Cassie stands, wiping her hands on her jeans. She stares at the muddy smears, then at me, then at Nathan. “I’m going for a walk.”

“Do you want company?” I ask.

She shakes her head. “No. I’ll take Rolo with me.”

I watch Cassie’s retreating form, her hair wet and wild, arms swinging with a defiance that looks so much like my own.

I want to follow her, to drag her back and make her sit in the dirt and plant something that will last. But I know that isn’t how anything grows.

Instead, I kneel beside Nathan and help him tamp down the soft, damp earth. For a while, we don’t speak. The work is enough. When the beds are full, we sit on the edge of the porch and let the rain wash our hands clean.

The wind chimes rattle above us. Through the open window, I can hear Sara’s favorite song playing faintly from the stereo, the record crackling like distant thunder.

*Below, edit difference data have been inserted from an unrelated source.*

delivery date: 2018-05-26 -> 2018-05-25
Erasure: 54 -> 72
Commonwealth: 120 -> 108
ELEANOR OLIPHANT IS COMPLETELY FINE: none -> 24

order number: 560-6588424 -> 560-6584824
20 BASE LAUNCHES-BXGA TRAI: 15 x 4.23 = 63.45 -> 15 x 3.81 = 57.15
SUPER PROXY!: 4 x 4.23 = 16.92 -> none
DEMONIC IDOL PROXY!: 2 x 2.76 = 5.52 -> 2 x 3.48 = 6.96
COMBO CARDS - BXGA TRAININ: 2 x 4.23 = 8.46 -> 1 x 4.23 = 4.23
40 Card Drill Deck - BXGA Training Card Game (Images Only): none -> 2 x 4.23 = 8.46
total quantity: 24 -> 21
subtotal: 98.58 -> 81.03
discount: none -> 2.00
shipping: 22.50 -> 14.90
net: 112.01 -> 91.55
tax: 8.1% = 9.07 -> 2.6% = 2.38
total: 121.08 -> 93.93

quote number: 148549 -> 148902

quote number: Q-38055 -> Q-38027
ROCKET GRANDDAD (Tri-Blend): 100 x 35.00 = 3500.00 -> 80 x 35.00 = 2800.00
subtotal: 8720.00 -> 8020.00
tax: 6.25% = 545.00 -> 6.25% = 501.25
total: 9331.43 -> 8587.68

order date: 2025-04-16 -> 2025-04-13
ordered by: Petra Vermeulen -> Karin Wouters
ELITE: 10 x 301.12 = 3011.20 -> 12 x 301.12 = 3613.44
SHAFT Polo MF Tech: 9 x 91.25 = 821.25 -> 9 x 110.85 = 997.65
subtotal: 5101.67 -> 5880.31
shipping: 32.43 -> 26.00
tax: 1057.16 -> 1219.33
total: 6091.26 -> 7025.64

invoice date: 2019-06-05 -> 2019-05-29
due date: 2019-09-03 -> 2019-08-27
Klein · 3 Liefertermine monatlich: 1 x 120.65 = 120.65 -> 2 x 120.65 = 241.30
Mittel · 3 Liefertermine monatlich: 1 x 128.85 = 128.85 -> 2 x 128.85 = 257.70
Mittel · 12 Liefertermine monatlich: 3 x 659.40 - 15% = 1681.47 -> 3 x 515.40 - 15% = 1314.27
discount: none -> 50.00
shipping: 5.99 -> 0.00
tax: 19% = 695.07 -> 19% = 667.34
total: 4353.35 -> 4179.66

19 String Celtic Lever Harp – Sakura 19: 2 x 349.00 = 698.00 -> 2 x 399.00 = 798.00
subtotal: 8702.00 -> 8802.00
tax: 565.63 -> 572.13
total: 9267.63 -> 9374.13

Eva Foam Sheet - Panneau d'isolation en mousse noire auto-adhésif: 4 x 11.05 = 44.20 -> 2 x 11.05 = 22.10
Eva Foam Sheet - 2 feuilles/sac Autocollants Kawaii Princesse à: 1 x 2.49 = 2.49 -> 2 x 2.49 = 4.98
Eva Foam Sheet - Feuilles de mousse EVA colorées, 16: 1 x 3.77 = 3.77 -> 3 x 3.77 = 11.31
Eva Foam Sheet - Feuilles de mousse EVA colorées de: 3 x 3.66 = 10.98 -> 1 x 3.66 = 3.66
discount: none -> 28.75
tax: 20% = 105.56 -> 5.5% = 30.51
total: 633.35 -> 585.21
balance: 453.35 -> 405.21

“She’ll come back,” Nathan says. “She always does.”

I want to believe him.

I close my eyes and listen to the rain. I can almost hear Sara laughing, mocking our crooked rows and uneven spacing, but proud anyway.

When I open them, the world is greener than it was before.

I touch Nathan’s hand, let it rest there a second longer than necessary, then stand and go after my daughter, following the line of footprints she left in the wet grass. Each one an imperfect echo of my own.